There is no "how to" today, no "lesson plan". Just life and a confession.
As the holidays approach we all get busy and a little overwhelmed. I have a real love-hate relationship with this time of year. Admittedly, I lean more toward the love side of the equation, but I do have my moments. I guess things really changed when I lost my mom 2 years ago. The holiday changed for me. Too much emotion, too many memories, too much.
I think of my mom every single day. I still see her in other women, as they walk down the street. I still search for her in a crowd...I search. I'm pretty sure she isn't out there...but you never know. The hardest moments are when I see women my age out with their moms. I breaks my heart. Of course, I go to a ton of family oriented places, over the holidays in particular, and see the happy exchanges between mom and daughter. Man, do I miss those exchanges.
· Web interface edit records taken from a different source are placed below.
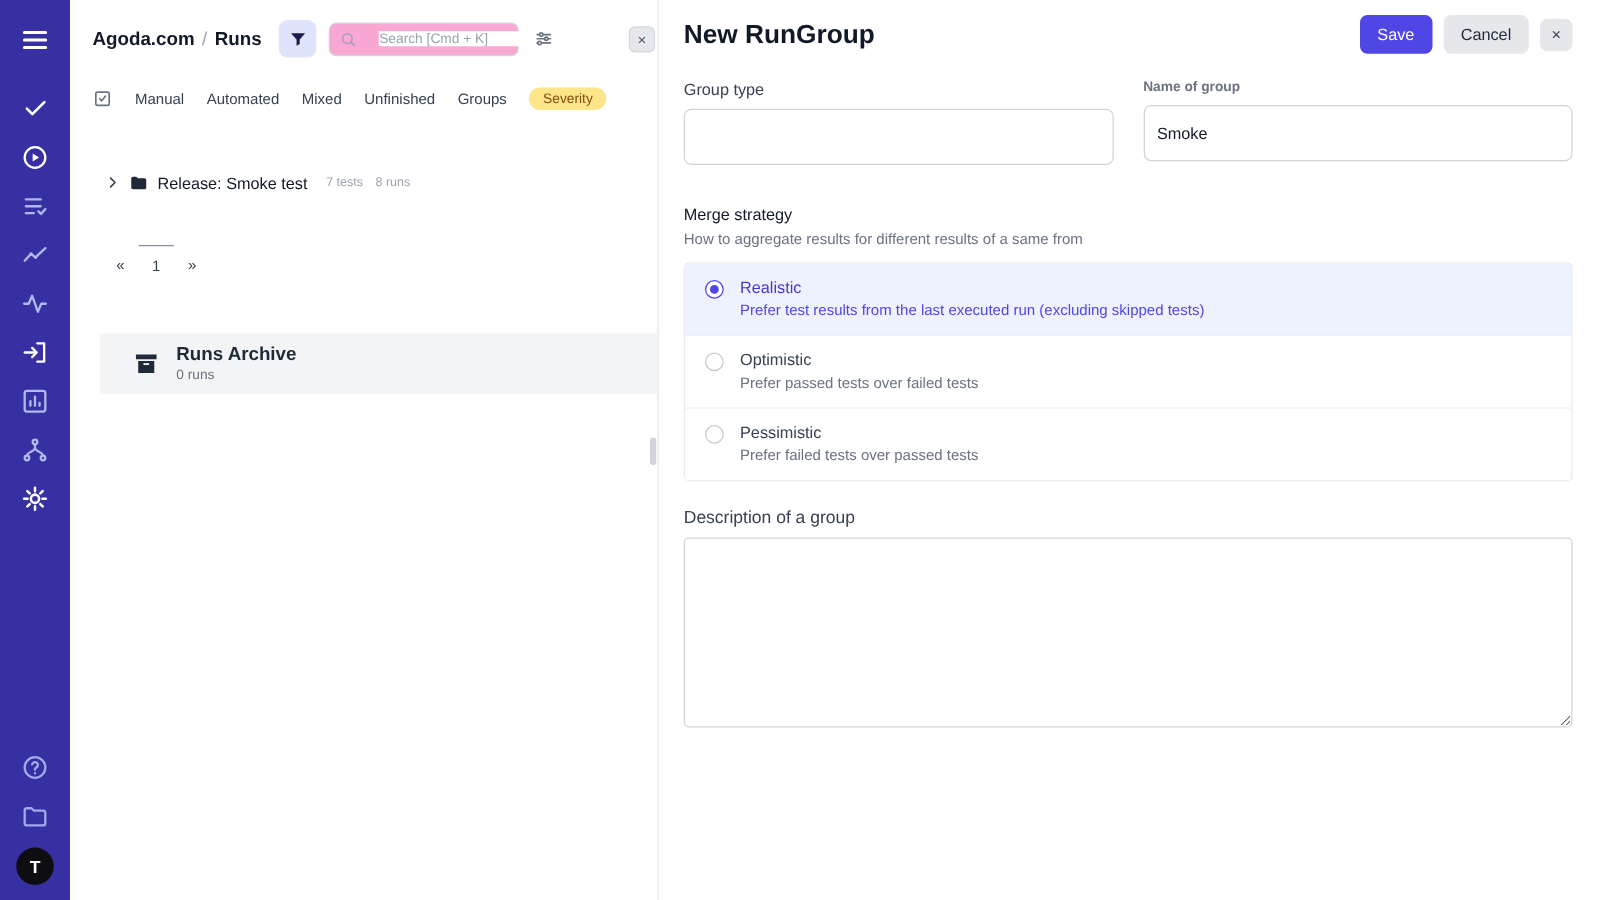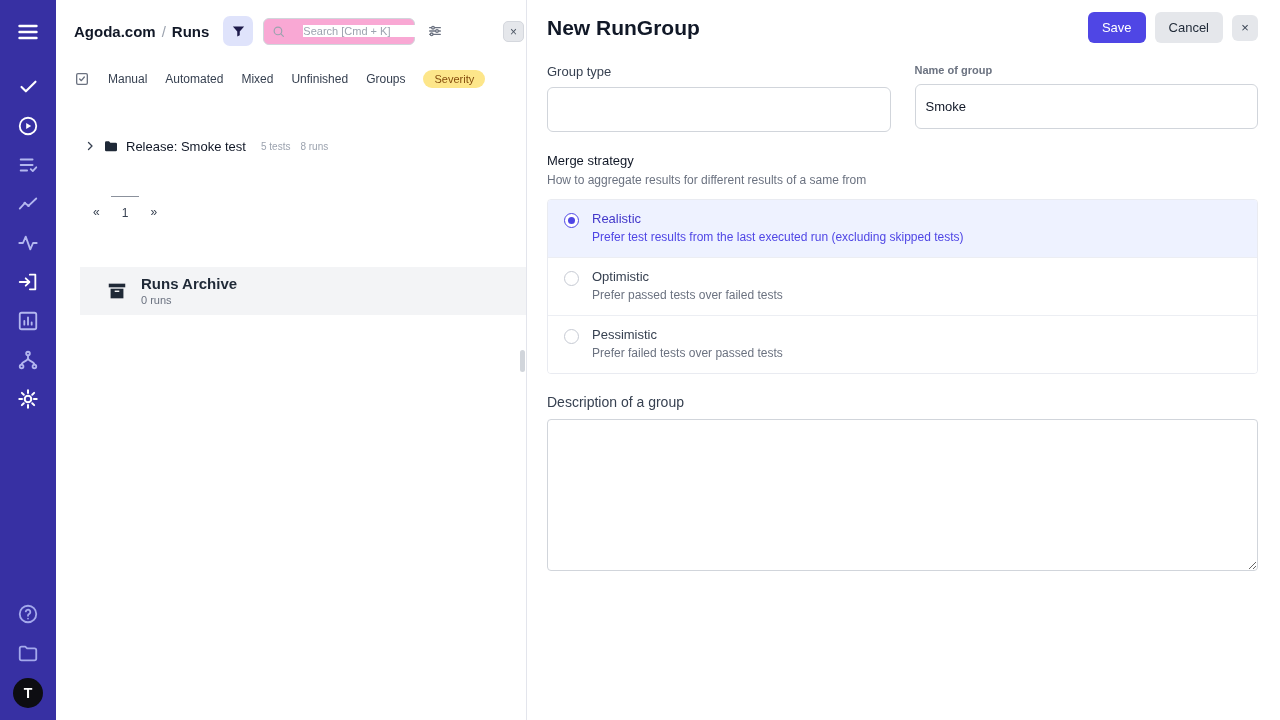"5 tests" span { text: 5 -> 7 }
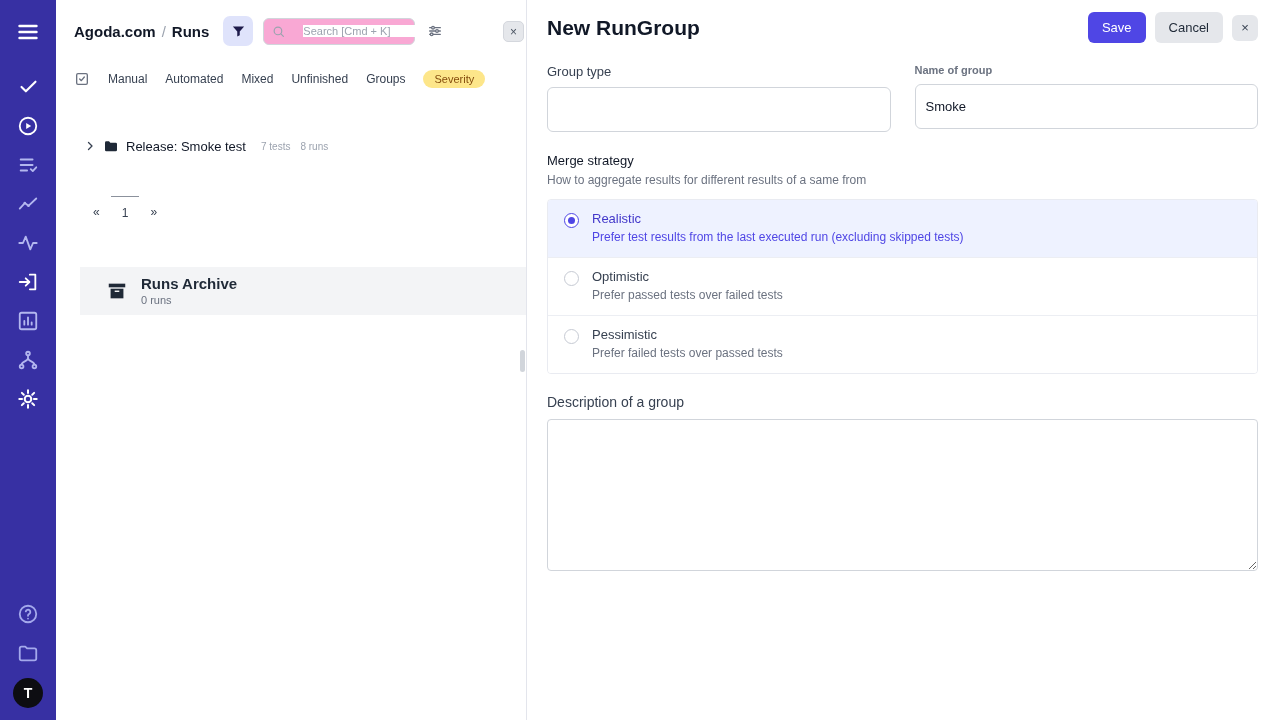"Merge strategy" .merge-section { margin-top: 21px -> 32px }
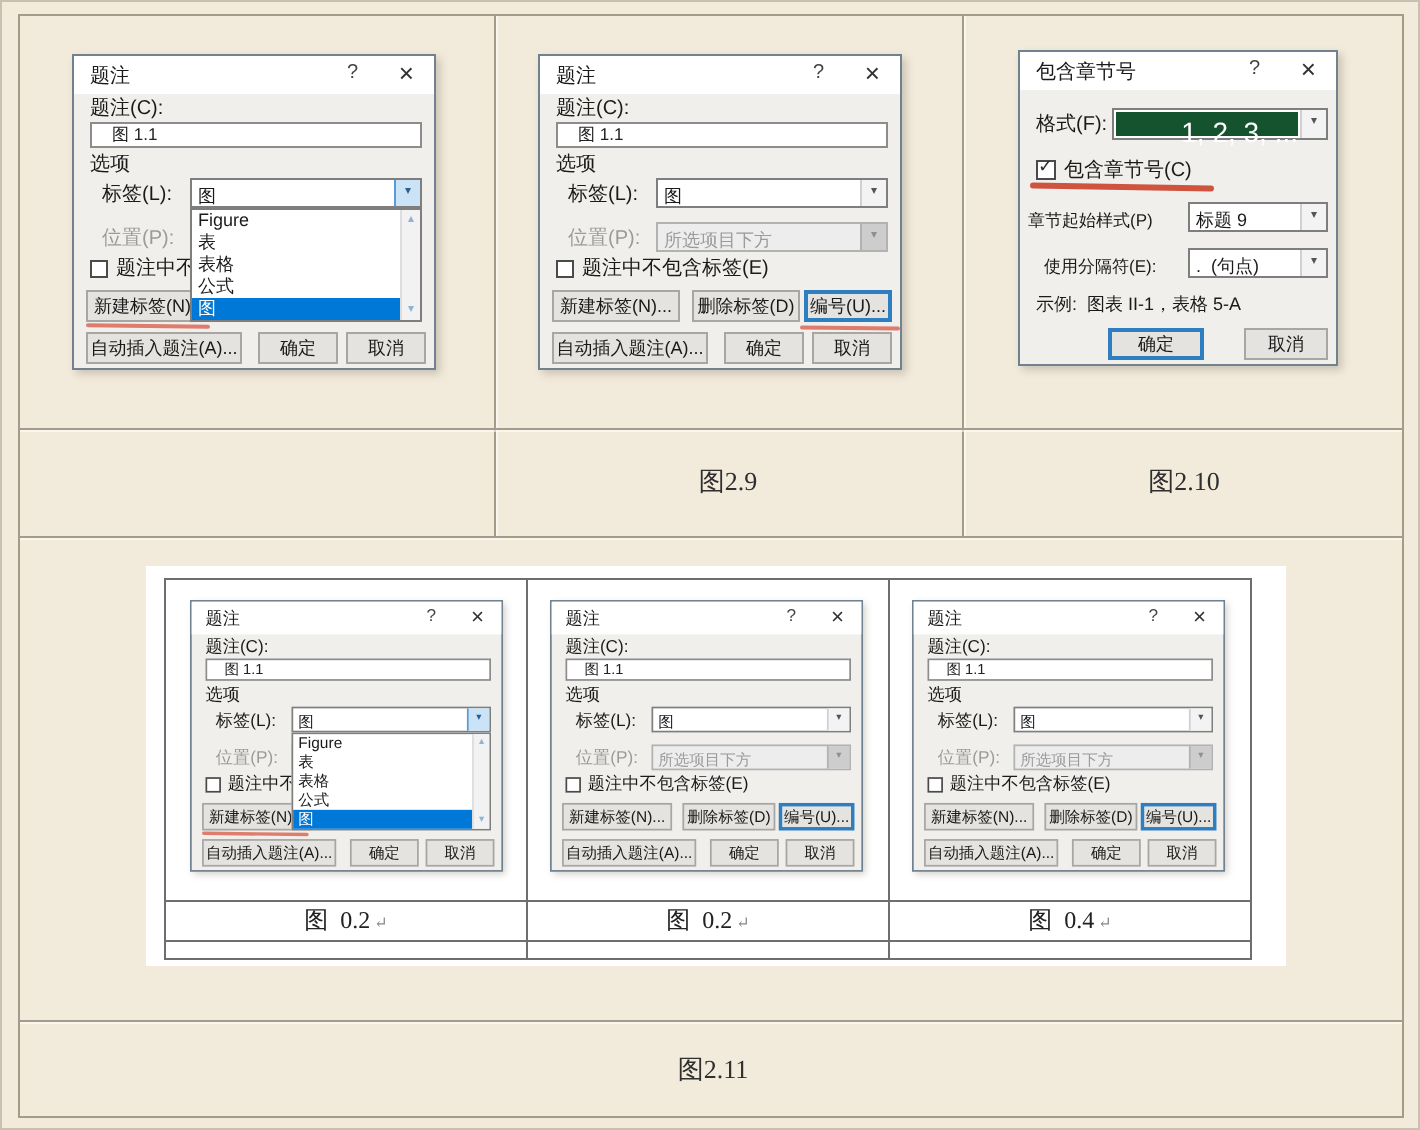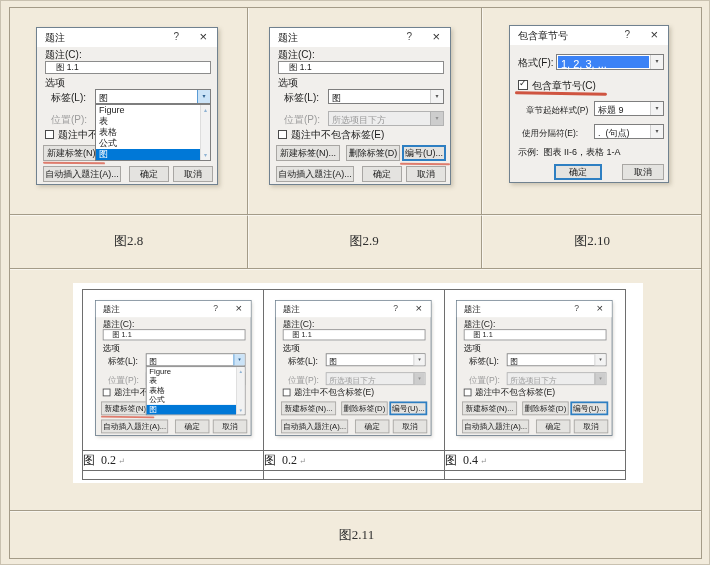"1, 2, 3, ..." .selval { background: #3b82f6 -> #14532d; font-size: 11px -> 14px; text-align: none -> right }
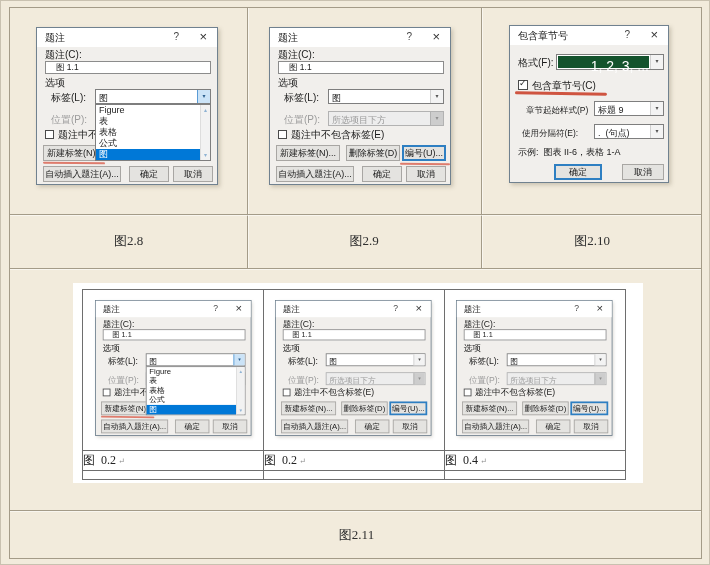"章节起始样式(P)" span.lbl { left: 16px -> 4px }
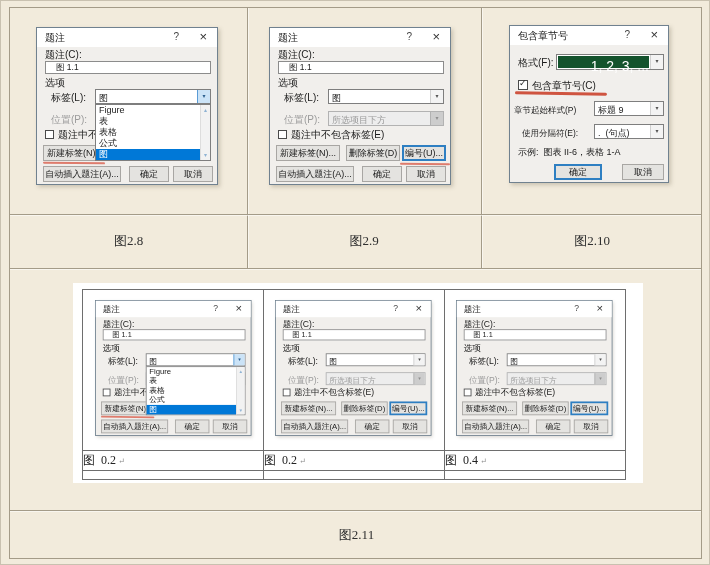"示例: 图表 II-6，表格 1-A" span.lbl { text: II-6，表格 1-A -> II-1，表格 5-A }
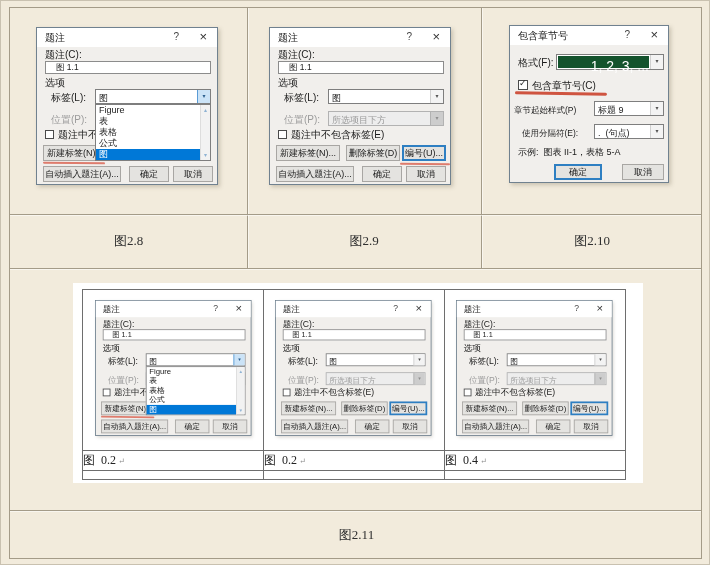"图2.8" div.figcap { html: <div>图2.8</div> -> none }
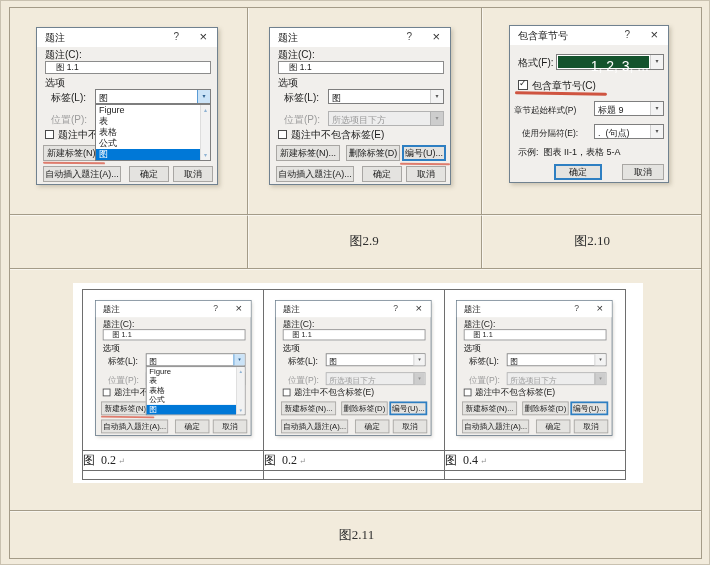"图 0.2 ↵" .icap { text-align: left -> center }
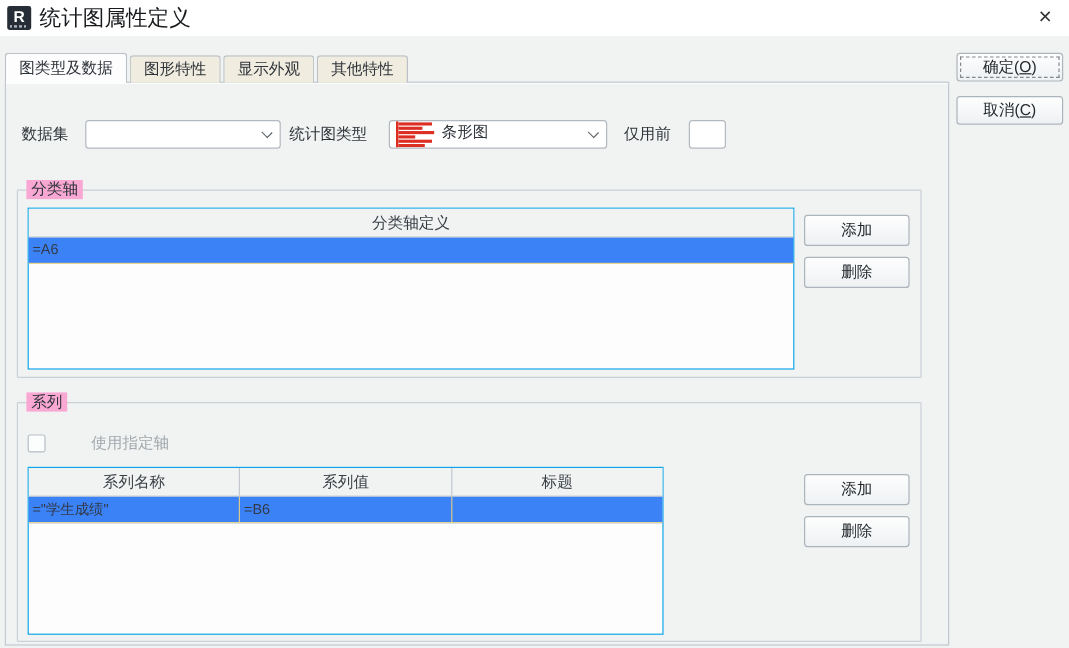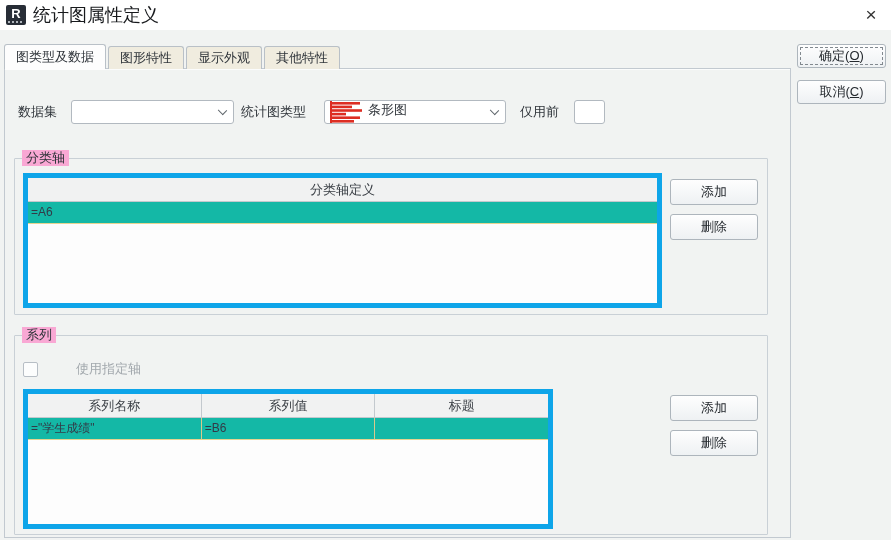"分类轴定义" .grid { border: 5px solid #0ea5e9 -> 1px solid #0ea5e9 }
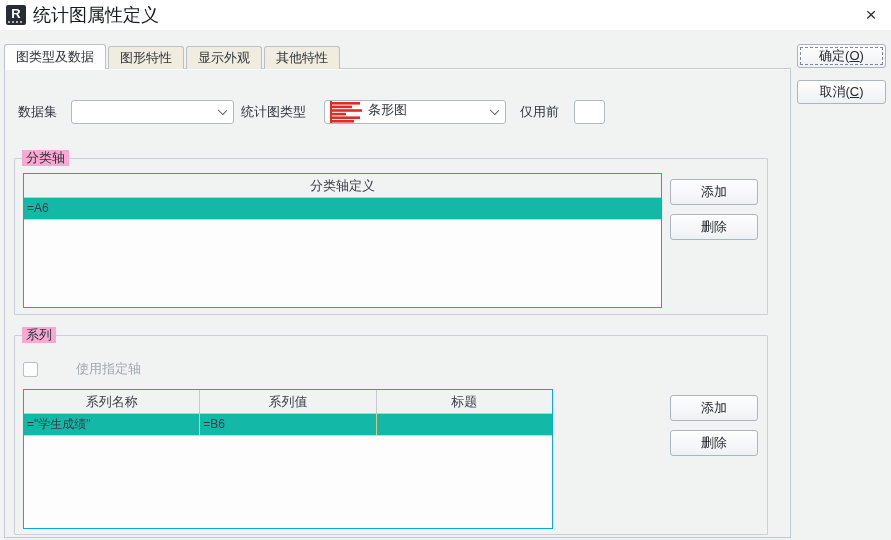"=A6" .grid-row { background: #14b8a6 -> #3b82f6 }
Now, the confession. I am usually pretty good at letting go of my emotion. I give in to the urge to cry or sit quietly. However, as I said, the holidays make it hard to take time to stop. Yesterday, my body wouldn't let me go one step further. I was out for a walk in the afternoon, both of my daughter's were at school...time to get some last minute gifts. As I walked along I could feel something building in my chest, a tightness. I suppose it has been building for weeks now. I managed to make it through a couple of stores, but I knew I had to get home. As I walked up the hill to my house the overwhelming feelings and emotions began to overpower me. Out of nowhere, a cat came meowing to my feet, giving me the little bit of support I needed to make it home without a complete breakdown.
I made it to the front door, key in hand. Inside. Release.
So, why do I share this intimate moment with you? Because I know that some of you out there are living through a loss. Whether it is a parent, a spouse, a child, a friend, an illness, a job loss, whatever. We live with loss...I suppose it is fundamental to life...to living. I know we try and push the emotion down, bottle it up, put it into a box. The truth is that eventually it all comes pouring out. Whether it comes out in rage, tears or aggression...it comes out. Always.
I try to embrace my pain and let it flow. You have no idea how much better I feel today. I can breathe a little easier, deeper. I know the pain will build up again in the days to come. But, yesterday was a little reminder that I need to take the time for release. Step away. Breathe.